*** Opening Input material ***

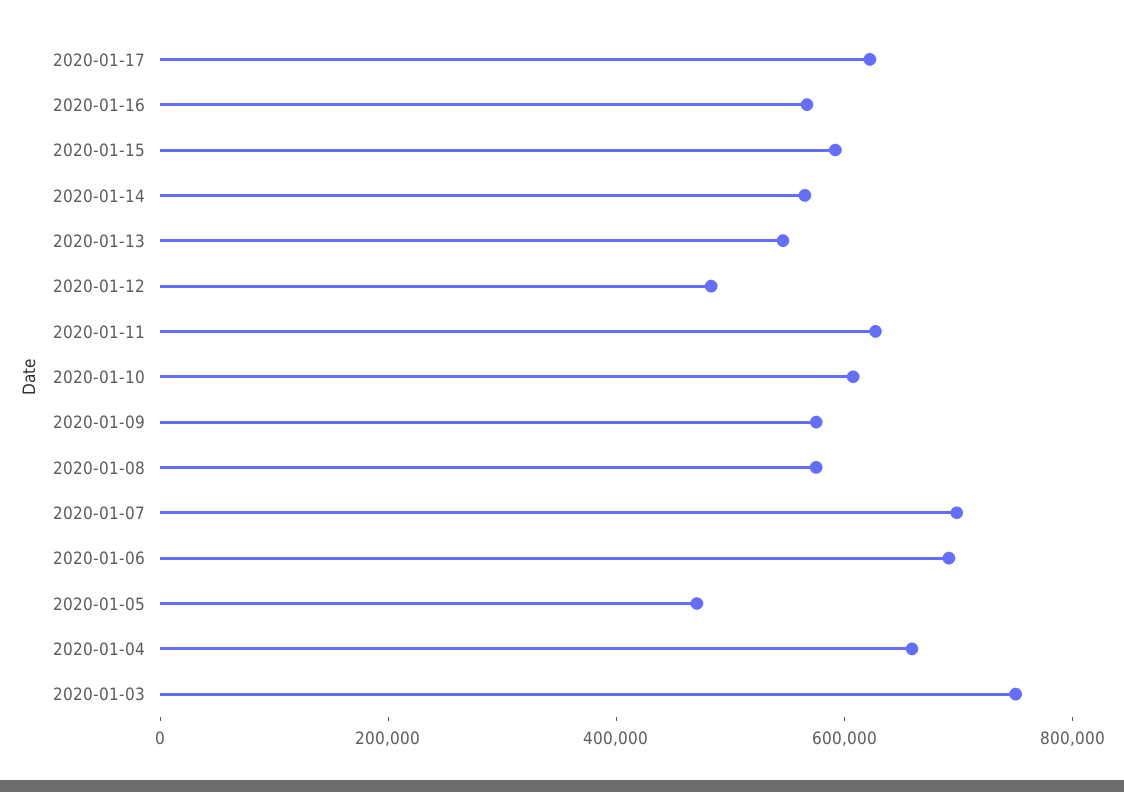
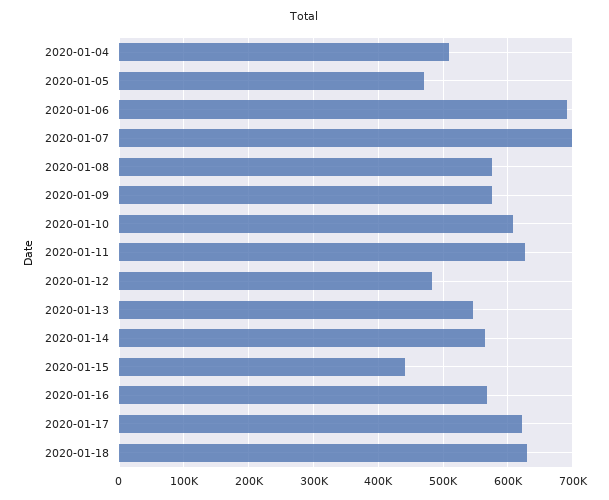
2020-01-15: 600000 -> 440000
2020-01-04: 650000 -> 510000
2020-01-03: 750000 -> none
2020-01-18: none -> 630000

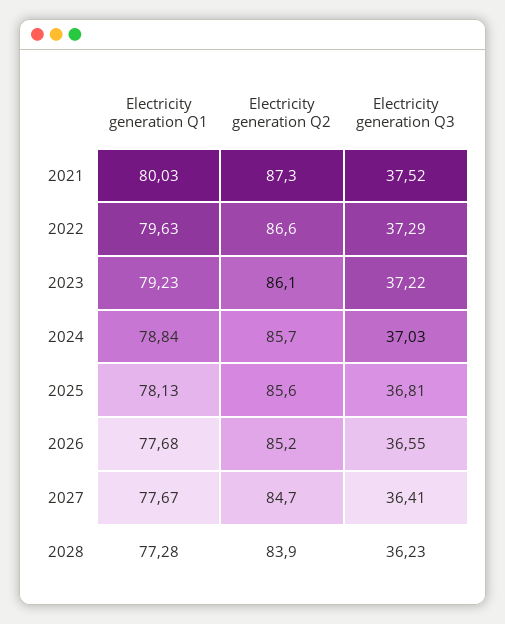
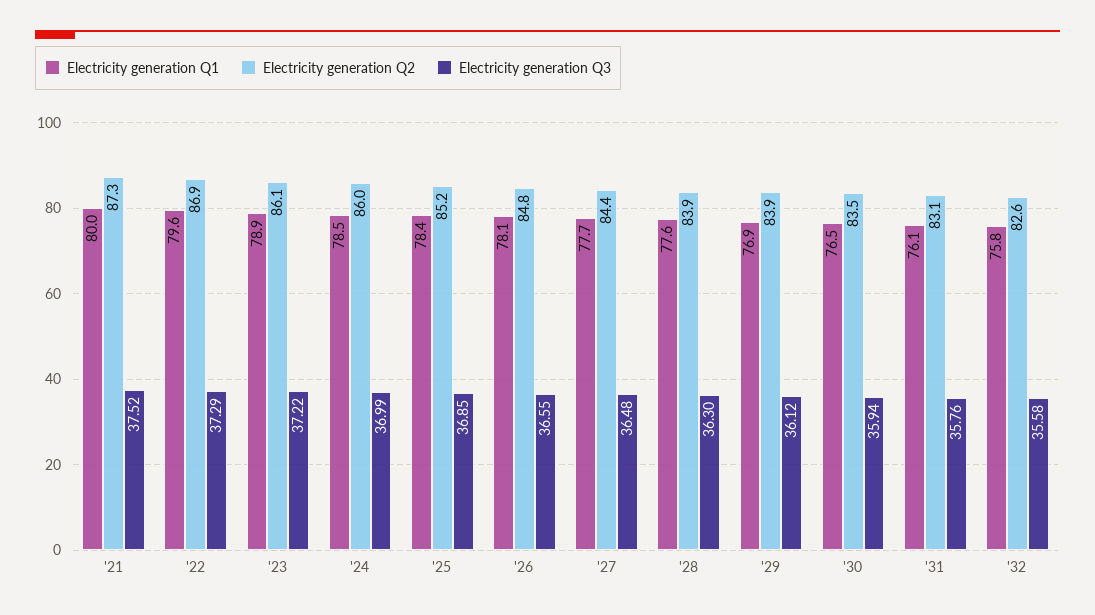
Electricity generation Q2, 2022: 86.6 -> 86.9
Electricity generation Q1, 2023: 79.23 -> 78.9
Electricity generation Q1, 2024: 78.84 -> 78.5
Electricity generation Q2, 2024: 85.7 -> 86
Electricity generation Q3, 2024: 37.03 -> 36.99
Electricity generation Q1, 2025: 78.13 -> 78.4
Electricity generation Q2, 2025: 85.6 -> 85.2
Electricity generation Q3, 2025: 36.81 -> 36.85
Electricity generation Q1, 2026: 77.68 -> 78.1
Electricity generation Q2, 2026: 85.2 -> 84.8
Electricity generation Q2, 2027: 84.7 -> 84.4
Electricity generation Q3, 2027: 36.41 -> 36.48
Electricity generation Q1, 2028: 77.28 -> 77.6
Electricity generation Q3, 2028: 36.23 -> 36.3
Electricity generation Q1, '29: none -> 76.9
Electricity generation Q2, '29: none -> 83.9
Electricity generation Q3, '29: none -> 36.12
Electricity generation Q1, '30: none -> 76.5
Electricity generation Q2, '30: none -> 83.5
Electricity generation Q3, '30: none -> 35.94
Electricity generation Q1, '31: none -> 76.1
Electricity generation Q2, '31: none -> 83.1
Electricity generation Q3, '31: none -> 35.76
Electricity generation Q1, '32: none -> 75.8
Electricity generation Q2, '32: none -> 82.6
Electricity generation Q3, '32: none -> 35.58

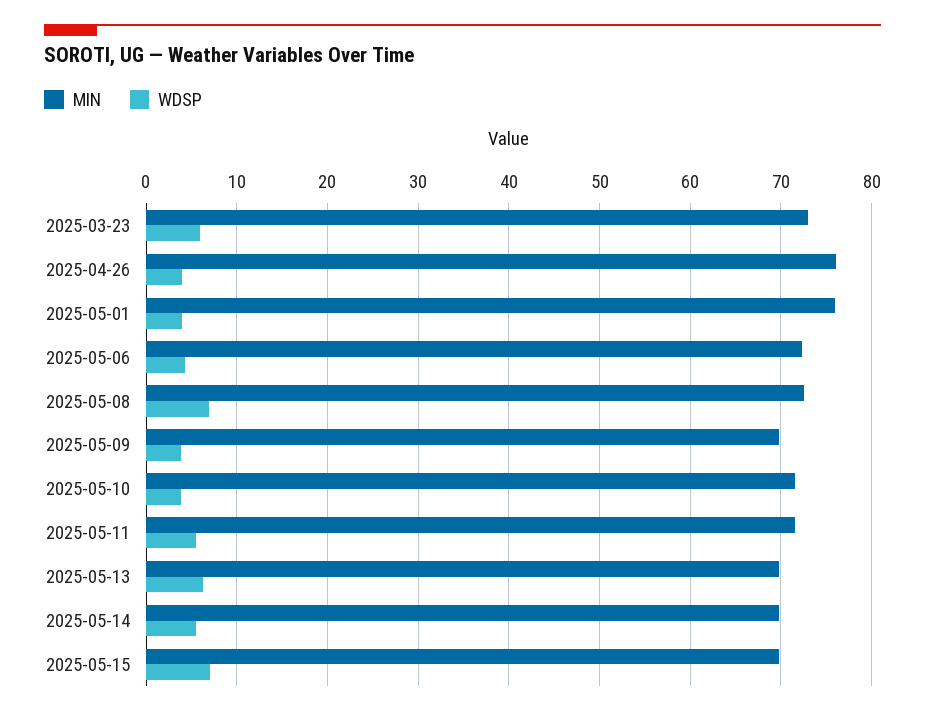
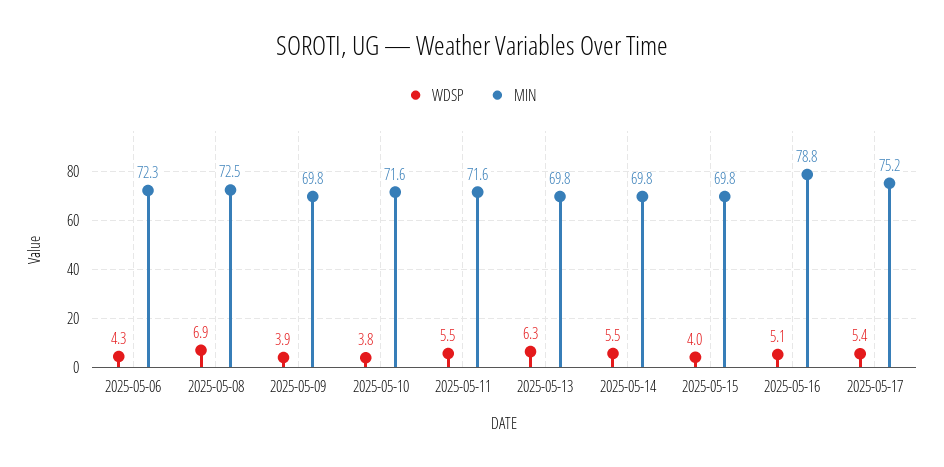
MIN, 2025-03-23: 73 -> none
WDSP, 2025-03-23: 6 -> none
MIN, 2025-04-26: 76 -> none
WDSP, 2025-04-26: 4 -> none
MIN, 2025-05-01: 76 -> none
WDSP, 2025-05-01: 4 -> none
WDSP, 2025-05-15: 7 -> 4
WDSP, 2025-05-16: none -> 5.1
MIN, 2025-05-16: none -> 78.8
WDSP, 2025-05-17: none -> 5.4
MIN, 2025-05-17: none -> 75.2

*** Closing Input material ***
*** Opening Input material ***

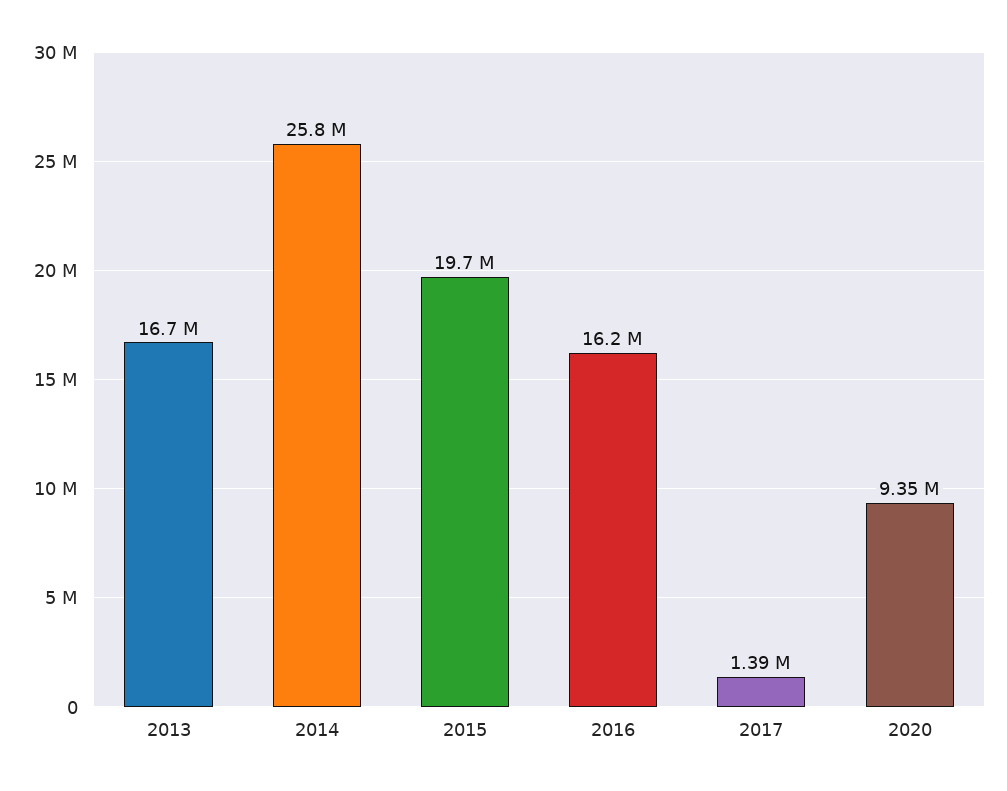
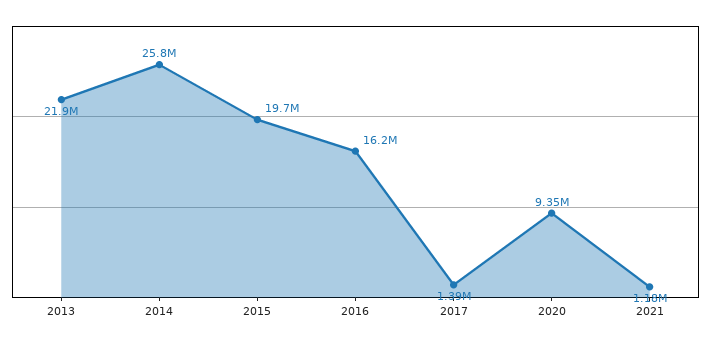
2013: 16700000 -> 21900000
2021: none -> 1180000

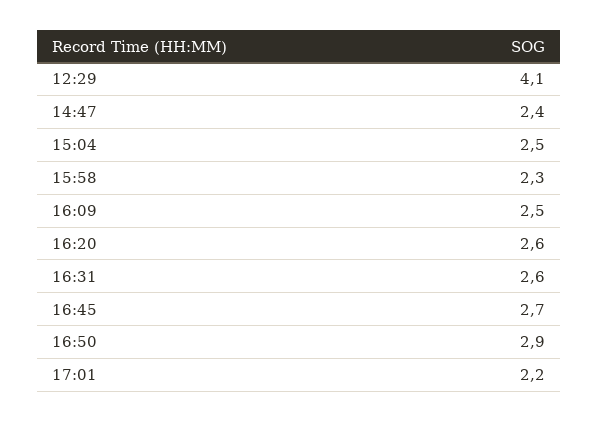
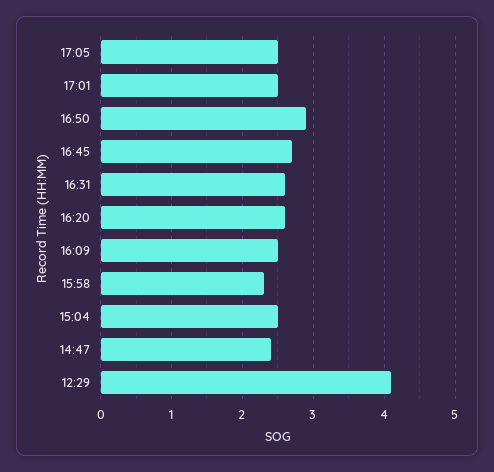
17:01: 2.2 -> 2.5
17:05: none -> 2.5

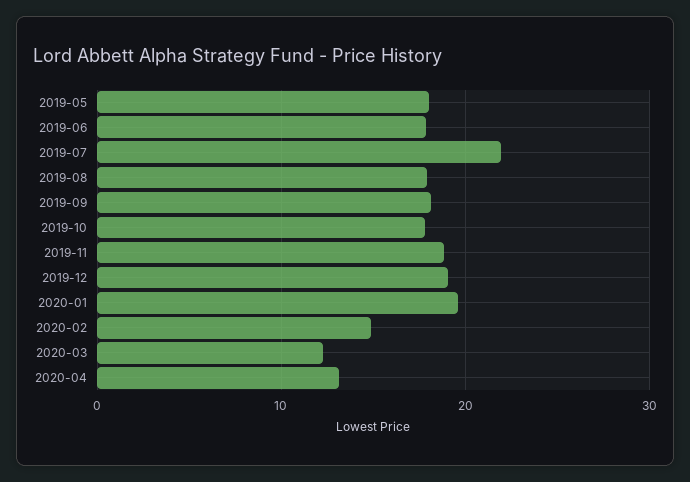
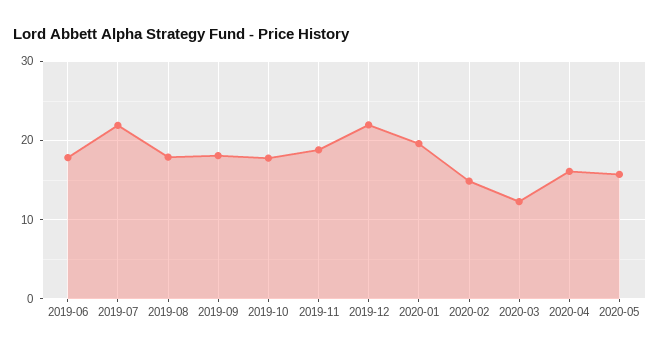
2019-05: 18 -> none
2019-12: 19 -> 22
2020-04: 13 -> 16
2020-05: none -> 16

*** Closing Input material ***
*** Opening Input material ***

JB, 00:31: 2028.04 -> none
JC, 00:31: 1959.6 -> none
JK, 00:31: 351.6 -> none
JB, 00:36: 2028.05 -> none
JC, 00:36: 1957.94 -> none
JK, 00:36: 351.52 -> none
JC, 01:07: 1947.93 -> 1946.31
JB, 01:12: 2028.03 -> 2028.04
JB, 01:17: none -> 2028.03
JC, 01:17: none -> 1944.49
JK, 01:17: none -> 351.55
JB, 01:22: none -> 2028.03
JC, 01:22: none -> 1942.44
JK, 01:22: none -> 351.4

*** Closing Input material ***

## Goal of the exercise
Look above for the line with "2020-01-15: 600000 -> 440000" and the line with "Electricity generation Q1, 2028: 77.28", then restate exactly those two lines and all lines between them, with no pictures.

## The answer
2020-01-15: 600000 -> 440000
2020-01-04: 650000 -> 510000
2020-01-03: 750000 -> none
2020-01-18: none -> 630000

Electricity generation Q2, 2022: 86.6 -> 86.9
Electricity generation Q1, 2023: 79.23 -> 78.9
Electricity generation Q1, 2024: 78.84 -> 78.5
Electricity generation Q2, 2024: 85.7 -> 86
Electricity generation Q3, 2024: 37.03 -> 36.99
Electricity generation Q1, 2025: 78.13 -> 78.4
Electricity generation Q2, 2025: 85.6 -> 85.2
Electricity generation Q3, 2025: 36.81 -> 36.85
Electricity generation Q1, 2026: 77.68 -> 78.1
Electricity generation Q2, 2026: 85.2 -> 84.8
Electricity generation Q2, 2027: 84.7 -> 84.4
Electricity generation Q3, 2027: 36.41 -> 36.48
Electricity generation Q1, 2028: 77.28 -> 77.6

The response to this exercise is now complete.